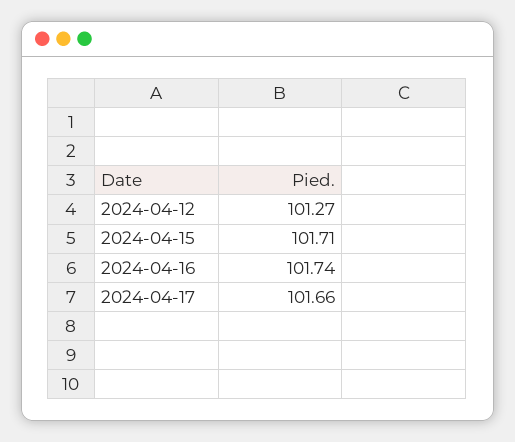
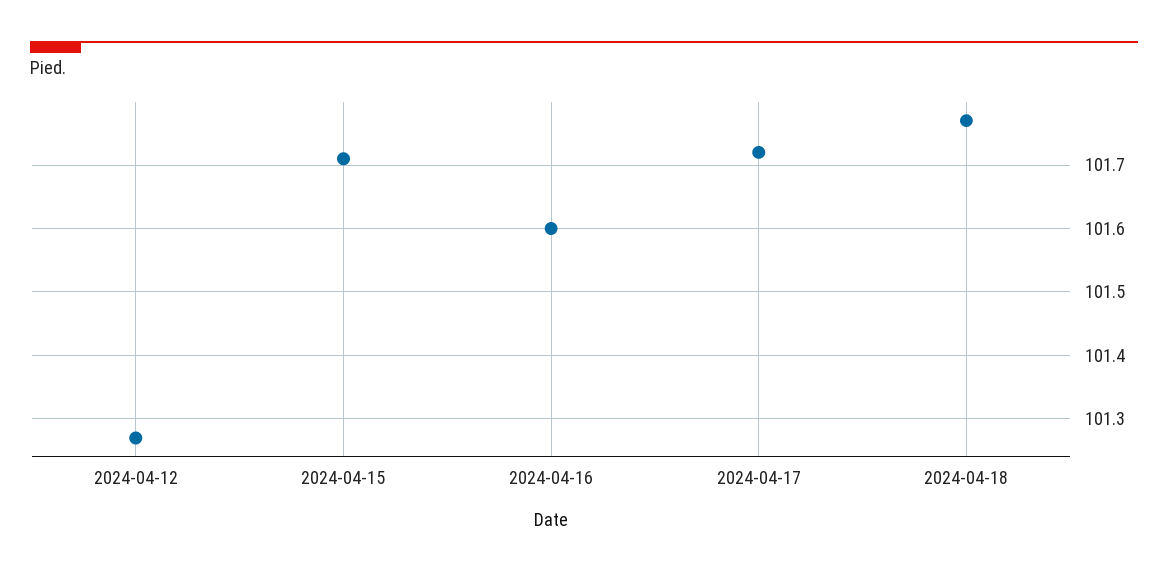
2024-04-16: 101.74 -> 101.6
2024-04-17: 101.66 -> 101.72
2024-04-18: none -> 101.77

........

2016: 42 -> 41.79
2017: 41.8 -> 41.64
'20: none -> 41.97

........

* TASK PROMPT *
Go to the line in the material above that contains "2024-04-16: 101.74 -> 101.6" and copy exactly from there through the line that contains "2024-04-18: none -> 101.77", stopping after it.

* EXPECTED ANSWER *
2024-04-16: 101.74 -> 101.6
2024-04-17: 101.66 -> 101.72
2024-04-18: none -> 101.77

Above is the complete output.